EEG/PPG effective connectivity fusion for analyzing deception in interview

Ali Motie-Nasrabadi | Marzieh Daneshi Kohan | Mohammad Bagher Shamsollahi | Ali Sharifi

URL :   http://research.shahed.ac.ir/WSR/WebPages/Report/PaperView.aspx?PaperID=148122
Date :  2020/02/14
Publish in :    Signal, Image and Video Processing
DOI :  https://doi.org/https://doi.org/10.1007/s11760-019-01622-1
Link :  http://dx.doi.org/https://doi.org/10.1007/s11760-019-01622-1
Keywords :Electroencephalogram,Deception detection, photoplethysmogram, Effective connectivity, Wavelet, Classification

Abstract :
In this research, the interaction between electroencephalogram (EEG) and, a cardiac parameter, photoplethysmogram (PPG), using connectivity measures to emphasize the importance of autonomic nervous system over the central nervous system during a deception is investigated. In this survey, connectivity analysis was applied, since it can provide information flow of brain regions; moreover, lying and truth appear to be cohered with the flow of information in the brain.
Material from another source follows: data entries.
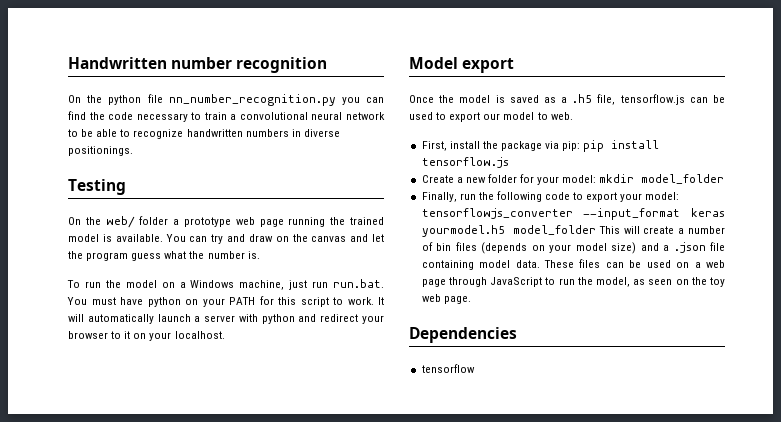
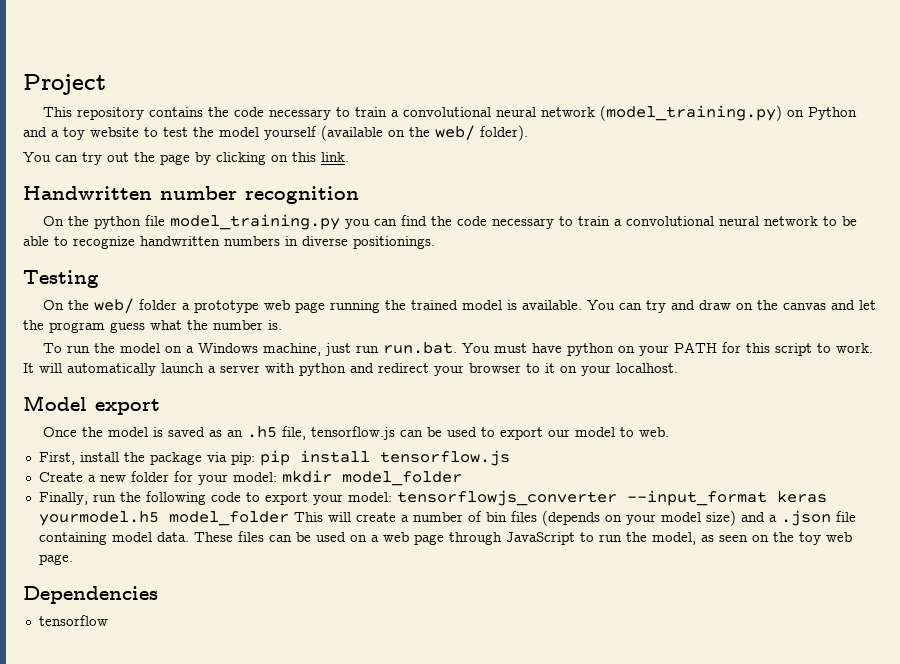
+ Project
+ This repository contains the code necessary to train a convolutional neural network (model_training.py) on Python and a toy website to test the model yourself (available on the web/ folder).
+ You can try out the page by clicking on this link.
- On the python file nn_number_recognition.py you can find the code necessary to train a convolutional neural network to be able to recognize handwritten numbers in diverse positionings.
+ On the python file model_training.py you can find the code necessary to train a convolutional neural network to be able to recognize handwritten numbers in diverse positionings.
- Once the model is saved as a .h5 file, tensorflow.js can be used to export our model to web.
+ Once the model is saved as an .h5 file, tensorflow.js can be used to export our model to web.

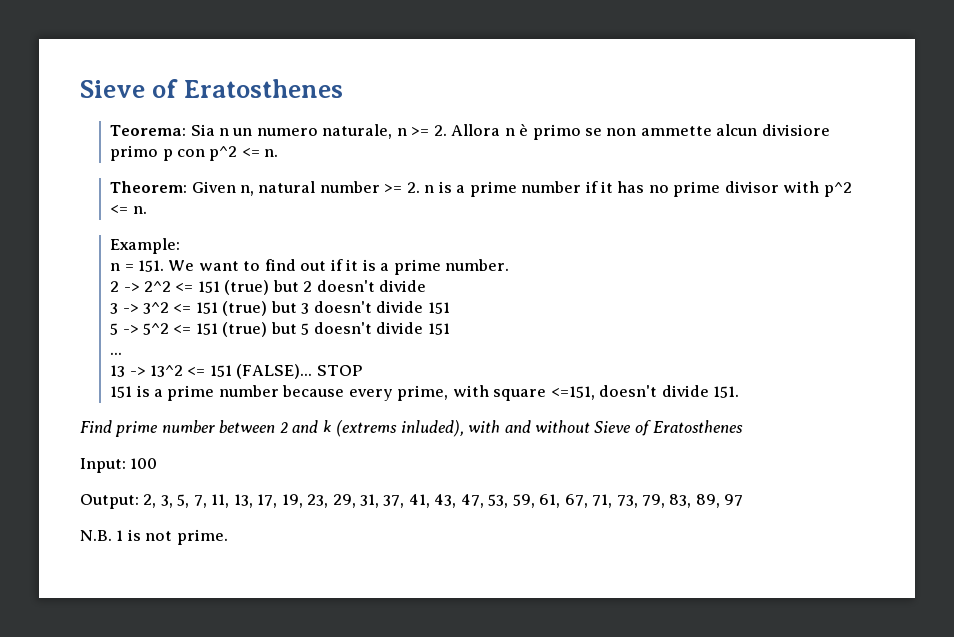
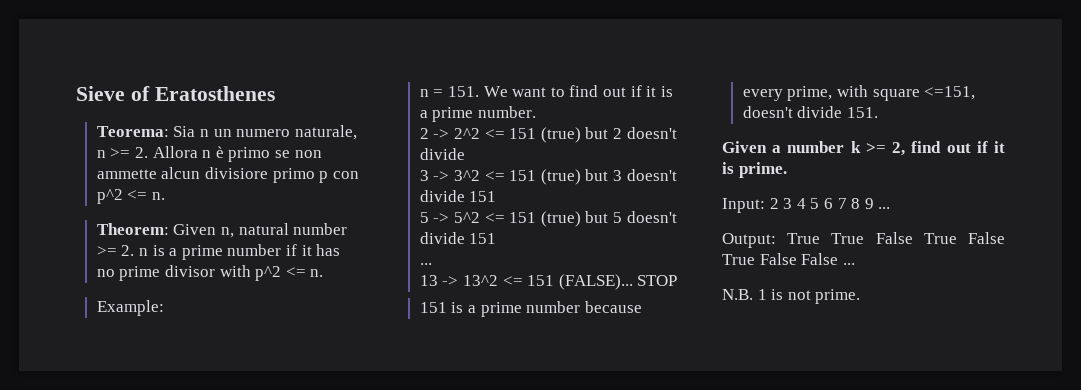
- Find prime number between 2 and k (extrems inluded), with and without Sieve of Eratosthenes
- Input: 100
- Output: 2, 3, 5, 7, 11, 13, 17, 19, 23, 29, 31, 37, 41, 43, 47, 53, 59, 61, 67, 71, 73, 79, 83, 89, 97
+ Given a number k >= 2, find out if it is prime.
+ Input: 2 3 4 5 6 7 8 9 ...
+ Output: True True False True False True False False ...

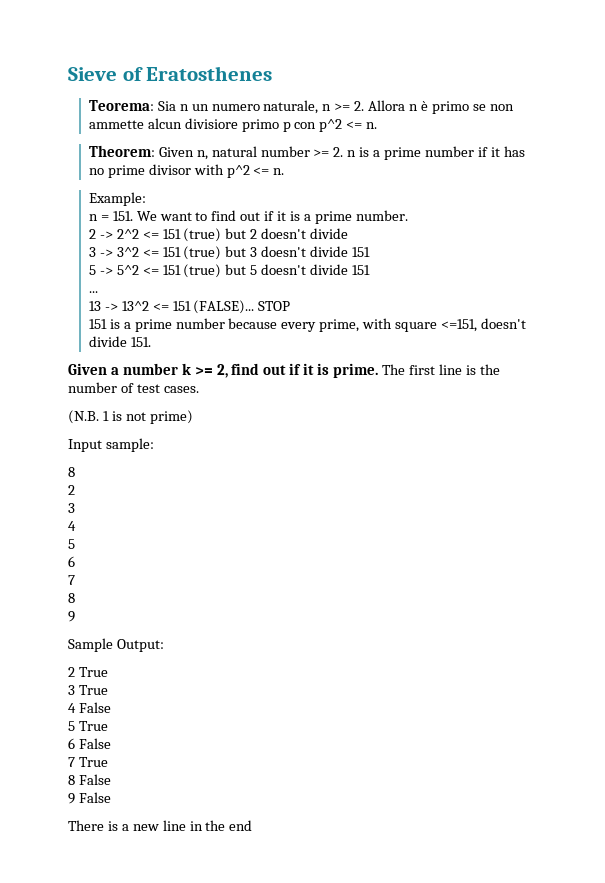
- Given a number k >= 2, find out if it is prime.
- Input: 2 3 4 5 6 7 8 9 ...
- Output: True True False True False True False False ...
- N.B. 1 is not prime.
+ Given a number k >= 2, find out if it is prime. The first line is the number of test cases.
+ (N.B. 1 is not prime)
+ Input sample:
+ 8
+ 2
+ 3
+ 4
+ 5
+ 6
+ 7
+ 8
+ 9
+ Sample Output:
+ 2 True
+ 3 True
+ 4 False
+ 5 True
+ 6 False
+ 7 True
+ 8 False
+ 9 False
+ There is a new line in the end

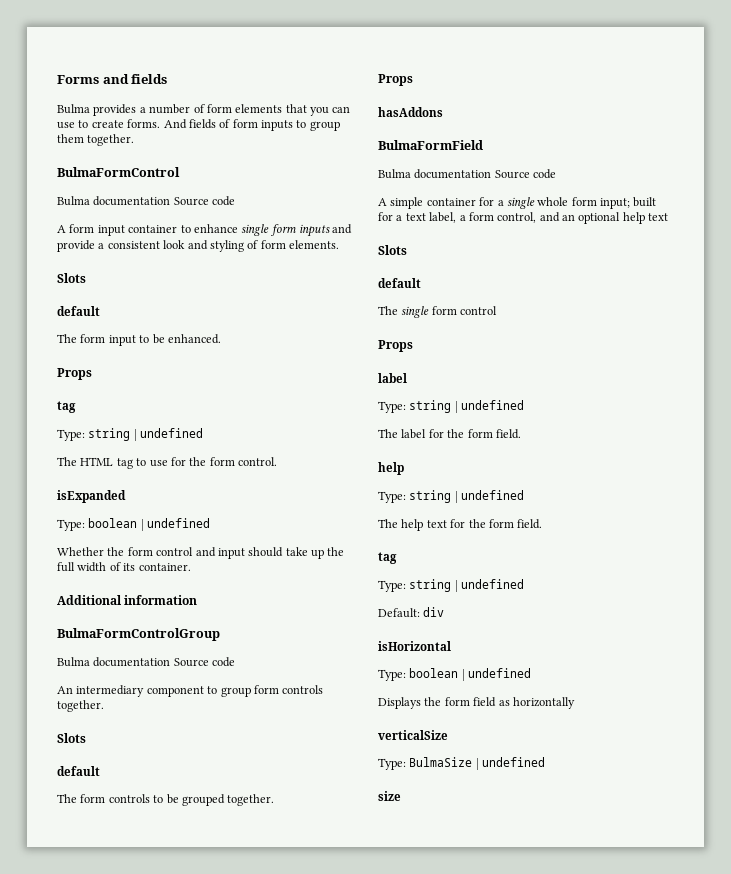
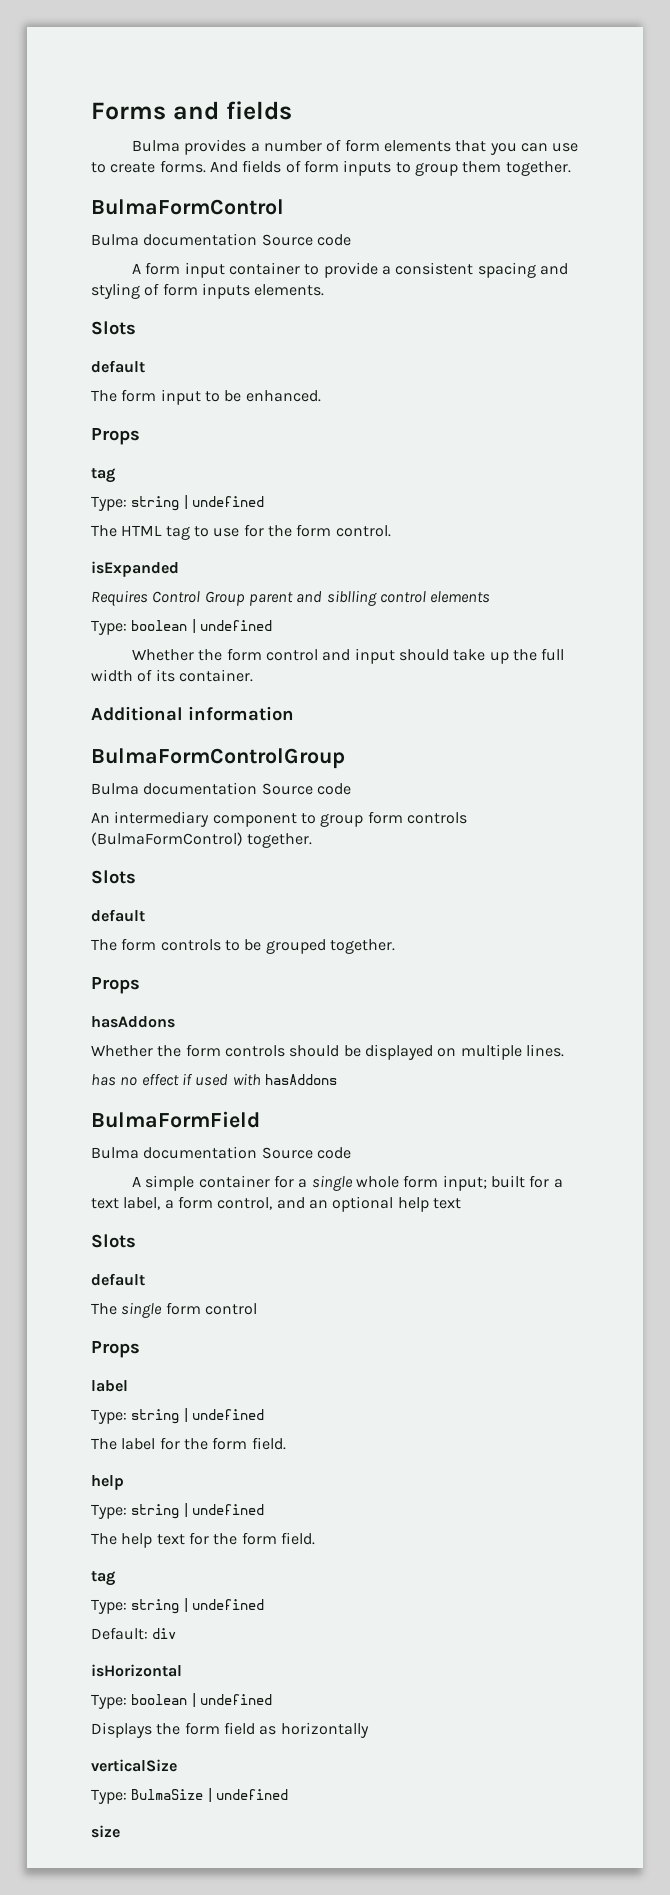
- A form input container to enhance single form inputs and provide a consistent look and styling of form elements.
+ A form input container to provide a consistent spacing and styling of form inputs elements.
+ Requires Control Group parent and siblling control elements
- An intermediary component to group form controls together.
+ An intermediary component to group form controls (BulmaFormControl) together.
+ Whether the form controls should be displayed on multiple lines.
+ has no effect if used with hasAddons

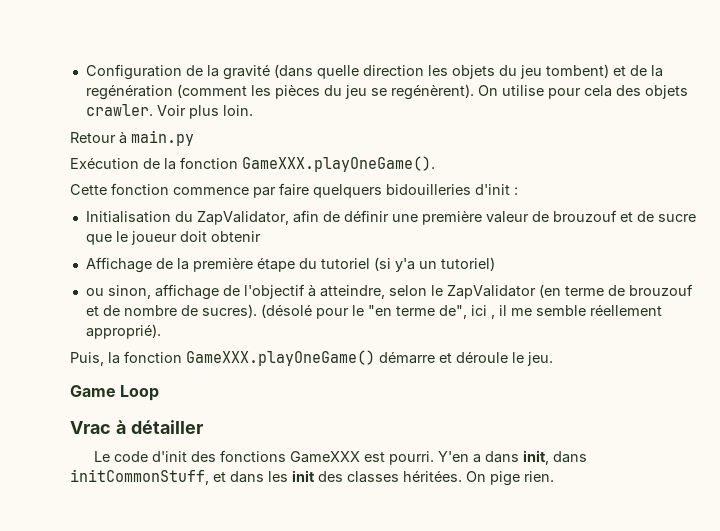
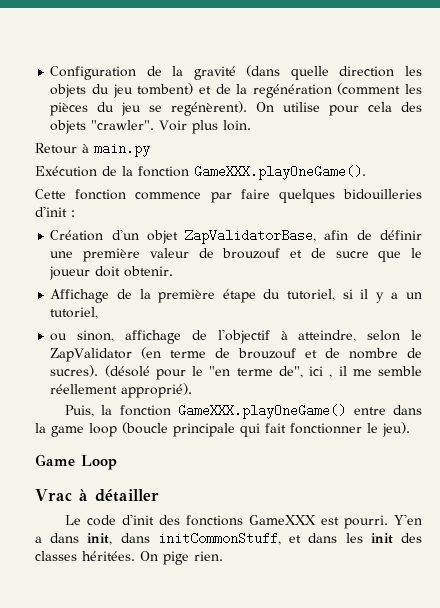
- On utilise pour cela des objets crawler.
+ On utilise pour cela des objets "crawler".
- Cette fonction commence par faire quelquers bidouilleries d'init :
+ Cette fonction commence par faire quelques bidouilleries d'init :
- Initialisation du ZapValidator, afin de définir une première valeur de brouzouf et de sucre que le joueur doit obtenir
+ Création d'un objet ZapValidatorBase, afin de définir une première valeur de brouzouf et de sucre que le joueur doit obtenir.
- Affichage de la première étape du tutoriel (si y'a un tutoriel)
+ Affichage de la première étape du tutoriel, si il y a un tutoriel,
- Puis, la fonction GameXXX.playOneGame() démarre et déroule le jeu.
+ Puis, la fonction GameXXX.playOneGame() entre dans la game loop (boucle principale qui fait fonctionner le jeu).

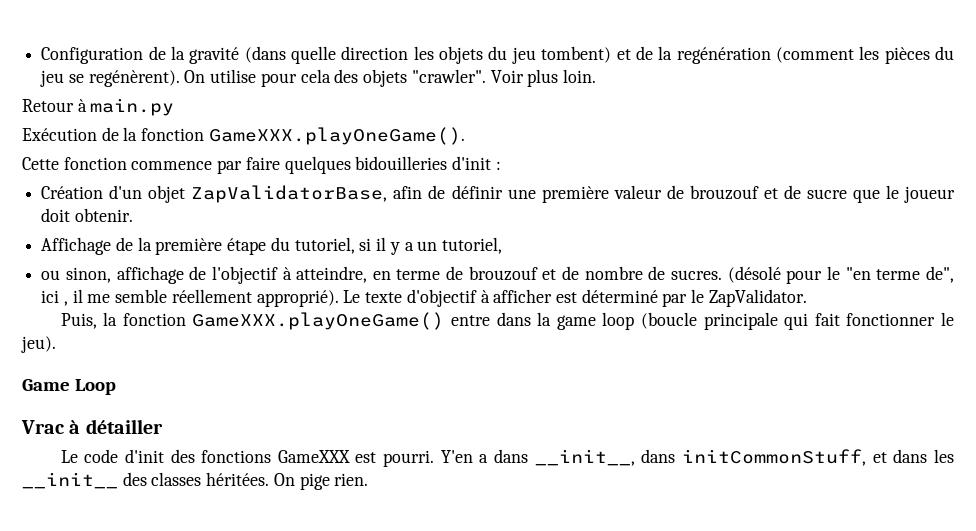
- ou sinon, affichage de l'objectif à atteindre, selon le ZapValidator (en terme de brouzouf et de nombre de sucres).
+ ou sinon, affichage de l'objectif à atteindre, en terme de brouzouf et de nombre de sucres.
+ Le texte d'objectif à afficher est déterminé par le ZapValidator.
- Y'en a dans init, dans initCommonStuff, et dans les init des classes héritées.
+ Y'en a dans __init__, dans initCommonStuff, et dans les __init__ des classes héritées.

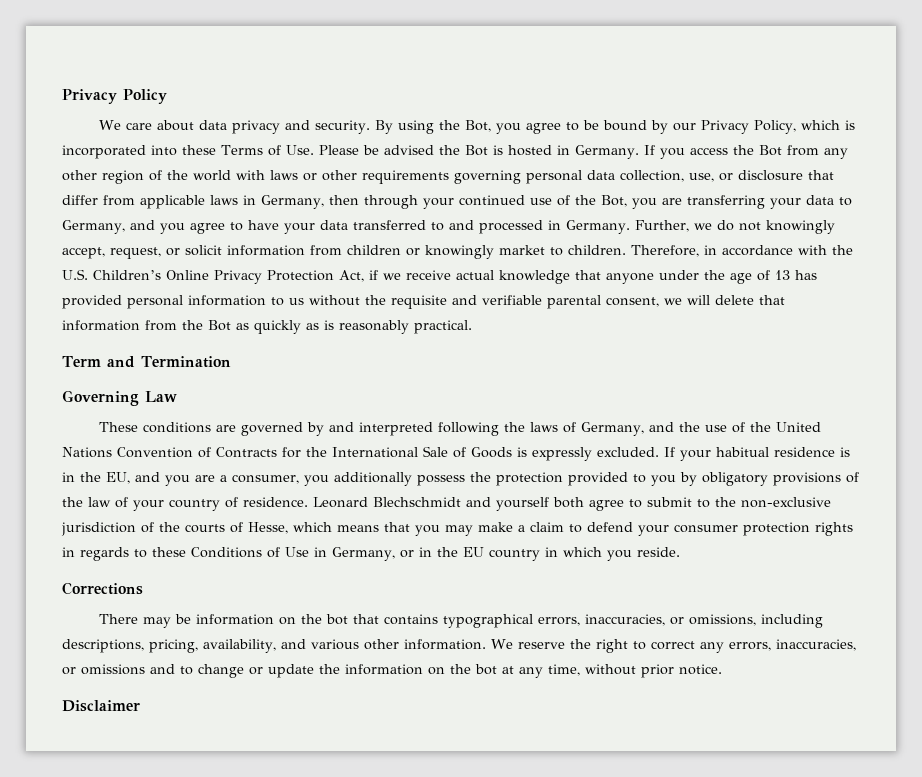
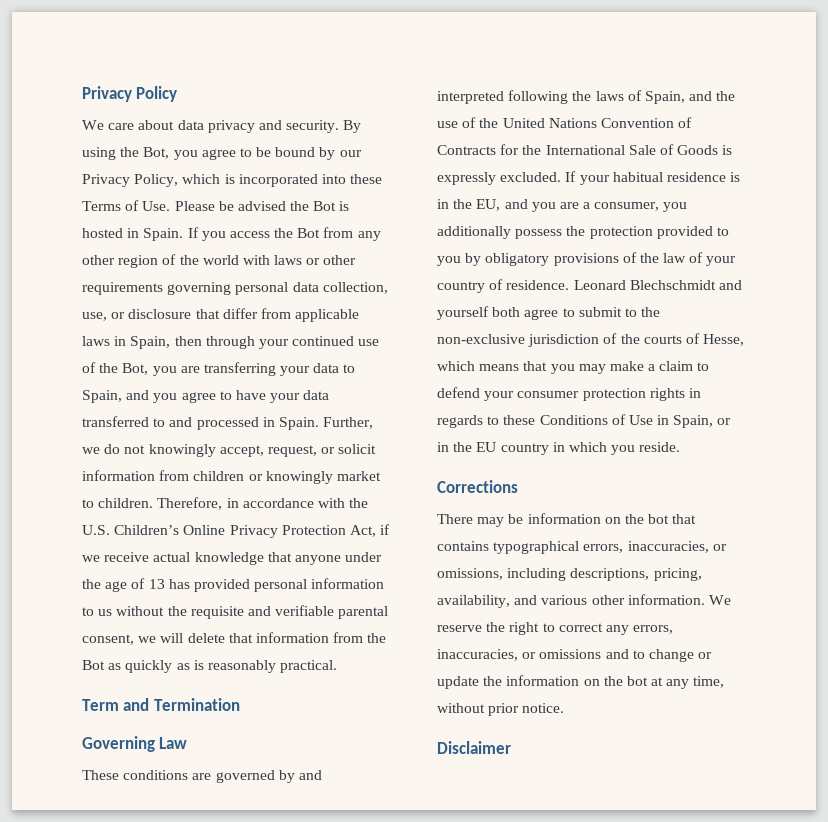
- By using the Bot, you agree to be bound by our Privacy Policy, which is incorporated into these Terms of Use. Please be advised the Bot is hosted in Germany.
+ By using the Bot, you agree to be bound by our Privacy Policy, which is incorporated into these Terms of Use. Please be advised the Bot is hosted in Spain.
- If you access the Bot from any other region of the world with laws or other requirements governing personal data collection, use, or disclosure that differ from applicable laws in Germany, then through your continued use of the Bot, you are transferring your data to Germany, and you agree to have your data transferred to and processed in Germany.
+ If you access the Bot from any other region of the world with laws or other requirements governing personal data collection, use, or disclosure that differ from applicable laws in Spain, then through your continued use of the Bot, you are transferring your data to Spain, and you agree to have your data transferred to and processed in Spain.
- These conditions are governed by and interpreted following the laws of Germany, and the use of the United Nations Convention of Contracts for the International Sale of Goods is expressly excluded.
+ These conditions are governed by and interpreted following the laws of Spain, and the use of the United Nations Convention of Contracts for the International Sale of Goods is expressly excluded.
- Leonard Blechschmidt and yourself both agree to submit to the non-exclusive jurisdiction of the courts of Hesse, which means that you may make a claim to defend your consumer protection rights in regards to these Conditions of Use in Germany, or in the EU country in which you reside.
+ Leonard Blechschmidt and yourself both agree to submit to the non-exclusive jurisdiction of the courts of Hesse, which means that you may make a claim to defend your consumer protection rights in regards to these Conditions of Use in Spain, or in the EU country in which you reside.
Initially, a new wavelet-based approach for EEG/PPG effective connectivity fusion was introduced; then, it was validated for 41 subjects. For each subject, after extracting specific wavelet component of EEG and PPG signals, an effective connectivity network was generated by a generalized partial direct coherence and a direct directed transfer function. The results showed that grand average connectivity patterns were different in some regions for guilty and innocent subjects. The classification results demonstrated that lying could be discriminated from truth with the average accuracy of 84.14 by the leave-one-subject-out method. The present results contribute new information about coupling between EEG and PPG signals.